A right to die? cases in the courts

* Tony Nicklinson’s case was heard alongside that of “Martin” – another British man with locked-in syndrome caused by a stroke. Martin, 47, is trying to force the Director of Public Prosecutions to amend the guidance on assisted suicide so his lawyers or a doctor could help him to travel to the Swiss clinic Dignitas without fear of prosecution. He lost his initial bid, but Martin was last week granted permission to challenge the decision in the Court of Appeal – a right denied Jane Nicklinson, who may appeal that decision.

* The Nicklinson family’s lawyers have also taken on another case – a woman who wishes to pursue Tony’s claim to extend the common law defence of necessity to assisted suicide.
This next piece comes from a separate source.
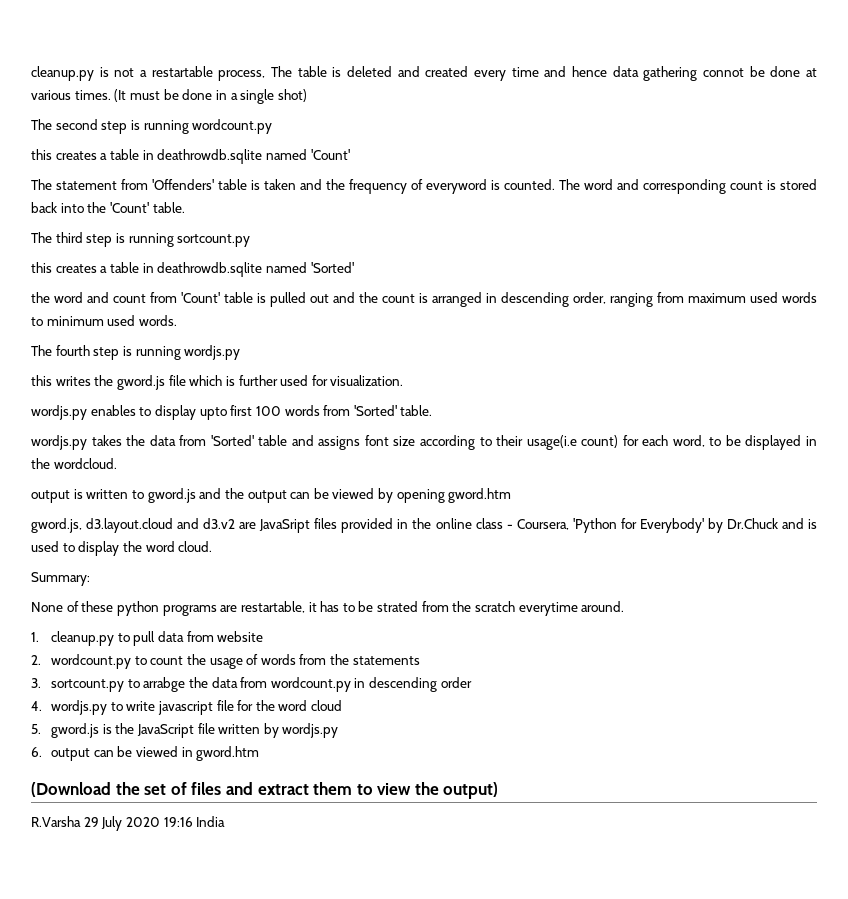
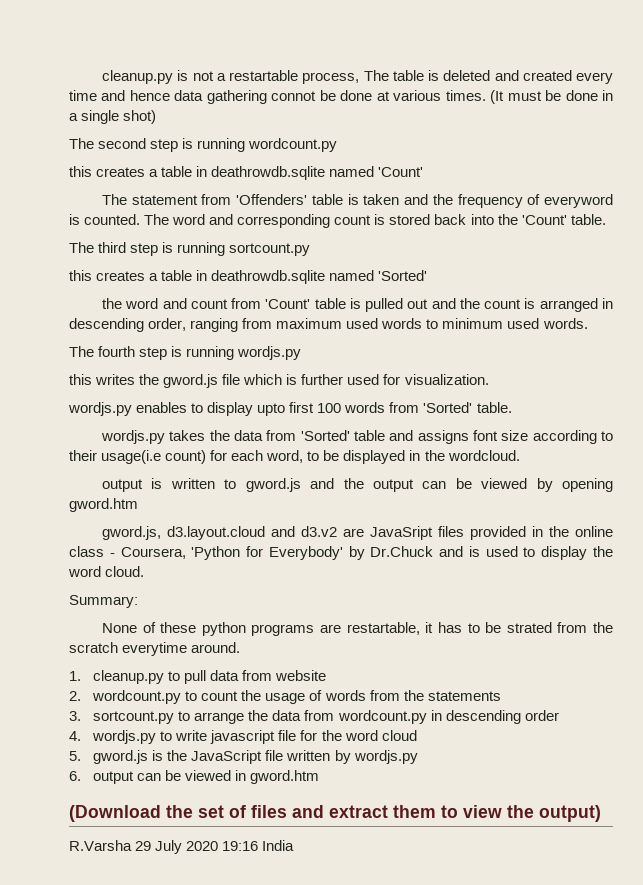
- 3. sortcount.py to arrabge the data from wordcount.py in descending order
+ 3. sortcount.py to arrange the data from wordcount.py in descending order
The High Court is aware of the woman, but so far no details have been made public.

* In Ireland, a constitutional challenge against the country’s prohibition on assisted suicide has being launched by Marie Fleming and her partner Tom Curran. Ms Fleming, 59, a former law lecturer, suffers from multiple sclerosis and receives full-time care from her partner, a well known right-to-die campaigner. She argues that Ireland’s 1993 law which decriminalised suicide is unconstitutional, because it discriminates against severely disabled individuals. The current law means any person who aids, abets, counsels or procures the suicide of another person faces arrest and a prison sentence of up to 14 years; police must investigate every suspected case of assisted suicide.

* The Irish case is similar to one in British Columbia, Canada, where the Supreme Court ruled that the absolute prohibition on assisted suicide was unconstitutional because it discriminated against severely disabled individuals who cannot end their own lives. While the June 2012 ruling has gone to parliament to consider a change in the law, the court allowed one of five claimants, Carol Taylor, who has a terminal neurodegenerative disease, to be helped to die by a doctor if she chooses. The key difference in the Irish case is that it argues for a life to be legally ended with the help of a husband, not a doctor.